Erinnerungsstücke (3): Eine alte Bahnfahrkarte
Wer das Bahnmuseum in Neustadt an der Weinstraße besucht, bekommt eine originelle Eintrittskarte ausgehändigt. Sie hat die Form einer alten Bahnfahrkarte und verwandelt ihren Besitzer umgehend in einen Nostalgiker. Denn wer würde – ein gewisses Alter vorausgesetzt – sich beim Befühlen dieser festen, kleinen Pappkarte nicht an die Fahrkarten erinnert fühlen, die die Bahn ausgab, als es noch einen Bundespostminister gab? Wie reizlos erscheinen dagegen die heutigen DIN-A-4-Ausdrucke mit ihren endlosen Nutzungshinweisen, falschen Wasserzeichen und Kreditkartenzahlungsdaten. Dann doch lieber ein handliches Handyticket.

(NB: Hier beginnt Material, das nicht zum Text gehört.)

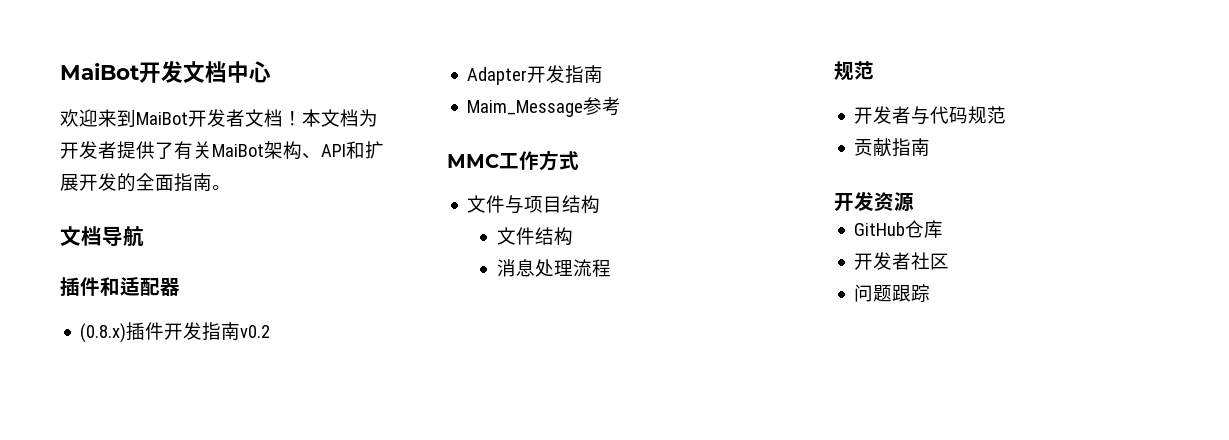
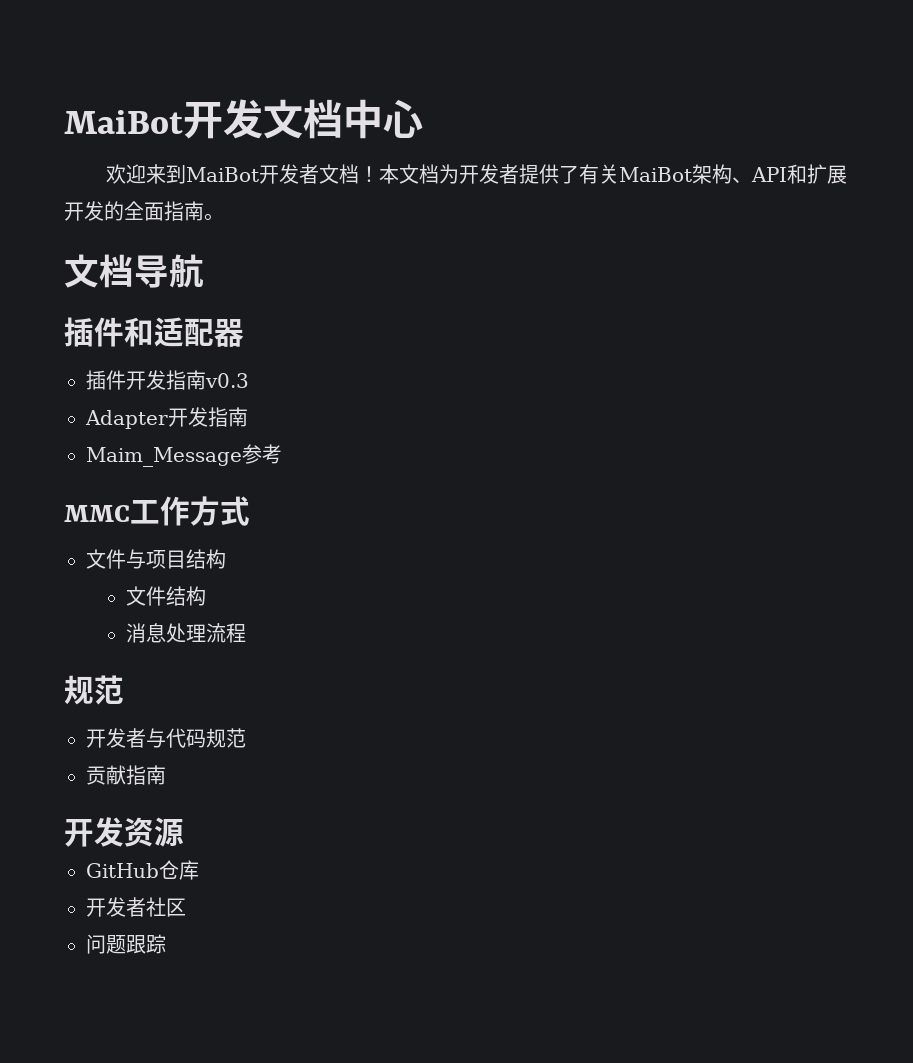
- (0.8.x)插件开发指南v0.2
+ 插件开发指南v0.3

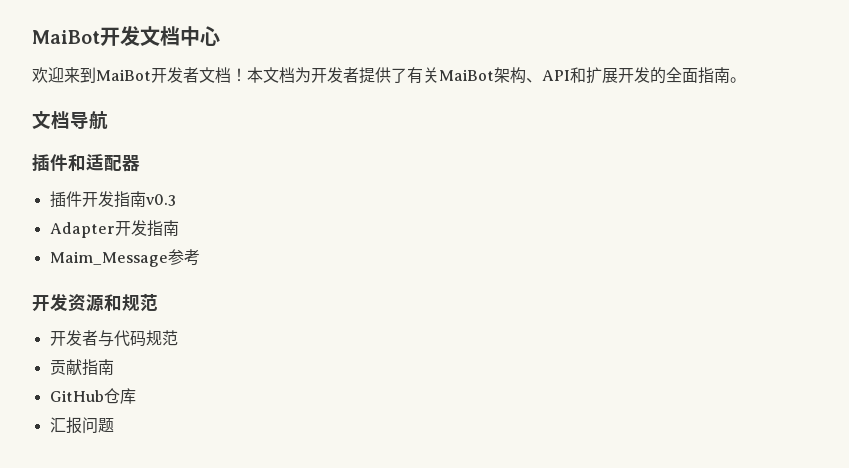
- MMC工作方式
- 文件与项目结构
- 文件结构
- 消息处理流程
- 规范
+ 开发资源和规范
- 开发资源
- 开发者社区
- 问题跟踪
+ 汇报问题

Ist es nicht herrlich, dass dieses winzige, wunderbar kontorfarbene und beim Fallenlassen eigentümlich hohl klimpernde Kärtchen dazu berechtigte, die imposantesten Kopfbahnhöfe, Expresszüge voller Erzählungen und alteuropäisch quietschende Trambahnen zu benutzen? Die Solidität des Billets kompensiert seine Winzigkeit, und die Amtlichkeit seines Aufdrucks ruft nach einer Entwerterzange alten Typs. Das Neustädter Museum muss die alten Bahnfahrkarten aus der Schweiz beziehen, denn in Deutschland werden sie nicht mehr hergestellt. Haben wir es nicht immer gewusst, dass die Welt in unserem neutralen Nachbarland noch in Ordnung ist?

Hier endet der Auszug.